:: WORK INSTRUCTION ::
In the listing below, find the line with "SDS_P2, 12:22am: 3.38 -> 4" and copy every line from there up to and including the line with "TEMP, 2024-01-16: none -> 28", exactly and without pictures.

:: EXERCISE INPUT ::
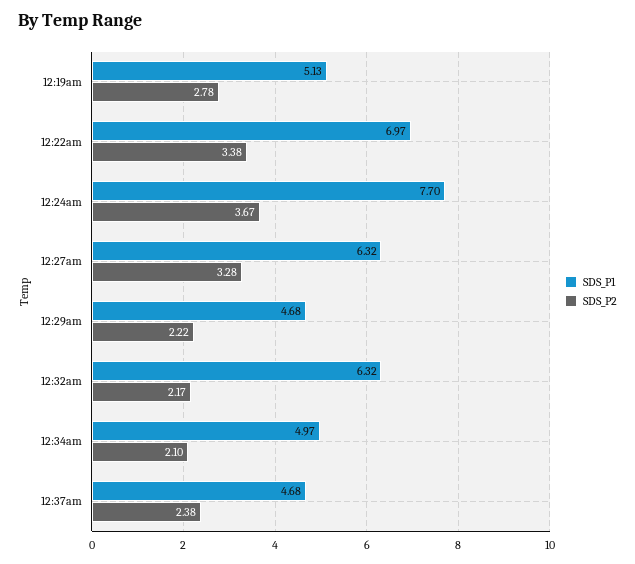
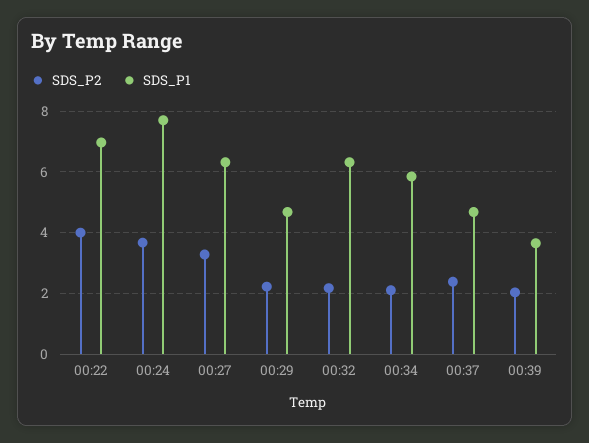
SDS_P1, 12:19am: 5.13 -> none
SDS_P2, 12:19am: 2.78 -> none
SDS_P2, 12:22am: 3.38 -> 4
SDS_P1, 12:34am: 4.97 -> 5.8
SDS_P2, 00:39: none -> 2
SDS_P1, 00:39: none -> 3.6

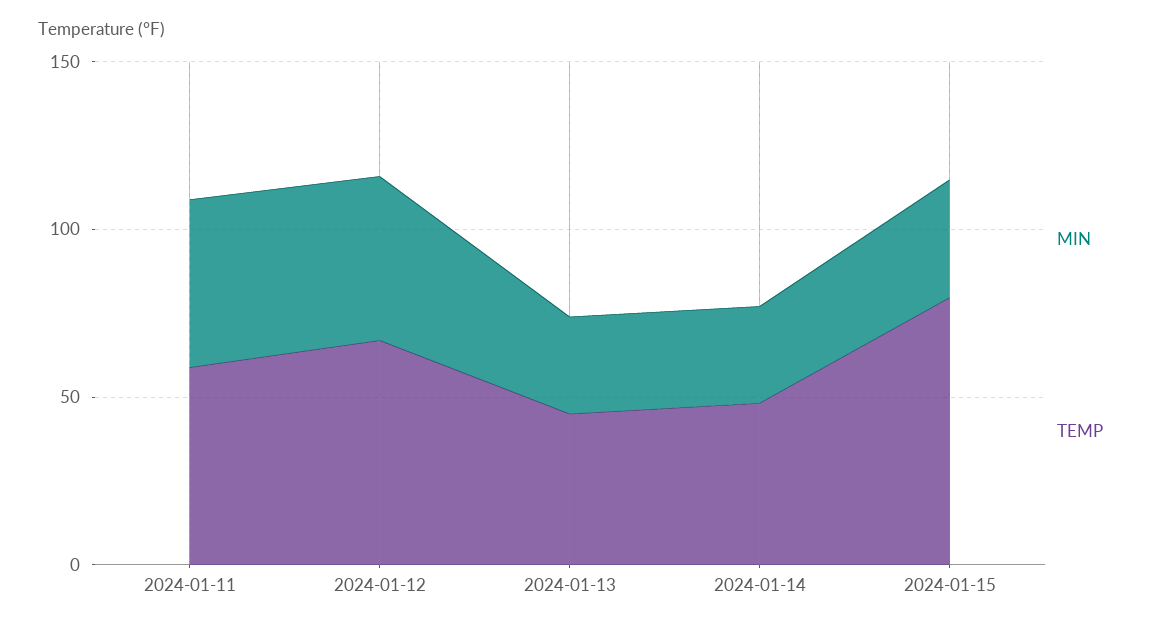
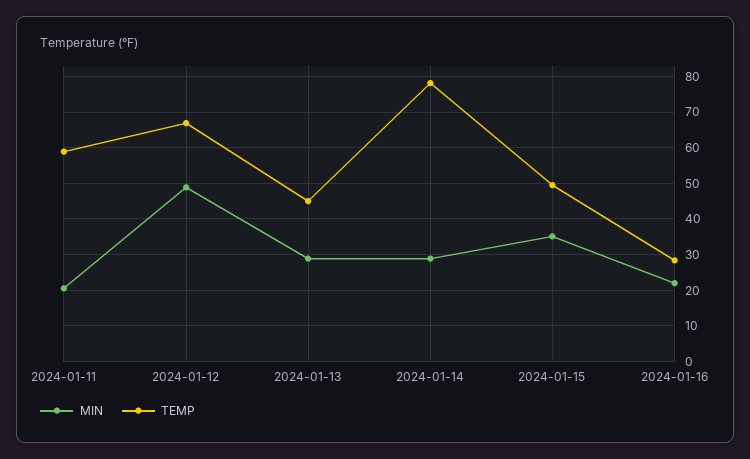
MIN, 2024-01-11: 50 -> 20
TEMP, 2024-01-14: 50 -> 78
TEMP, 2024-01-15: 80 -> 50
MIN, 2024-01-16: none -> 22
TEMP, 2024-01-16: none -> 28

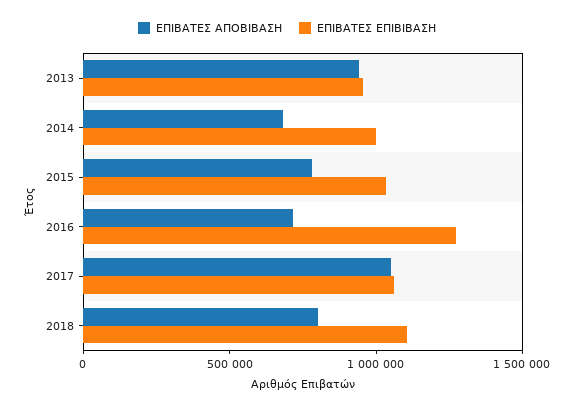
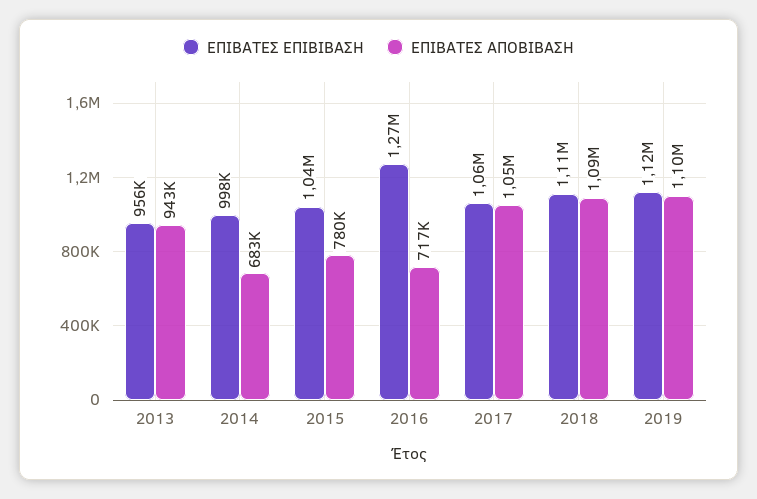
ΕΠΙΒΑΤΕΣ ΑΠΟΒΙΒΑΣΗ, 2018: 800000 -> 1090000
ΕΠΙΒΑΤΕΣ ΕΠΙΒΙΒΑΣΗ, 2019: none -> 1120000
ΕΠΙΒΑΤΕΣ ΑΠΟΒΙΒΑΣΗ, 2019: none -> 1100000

:: WRITTEN RESPONSE ::
SDS_P2, 12:22am: 3.38 -> 4
SDS_P1, 12:34am: 4.97 -> 5.8
SDS_P2, 00:39: none -> 2
SDS_P1, 00:39: none -> 3.6

MIN, 2024-01-11: 50 -> 20
TEMP, 2024-01-14: 50 -> 78
TEMP, 2024-01-15: 80 -> 50
MIN, 2024-01-16: none -> 22
TEMP, 2024-01-16: none -> 28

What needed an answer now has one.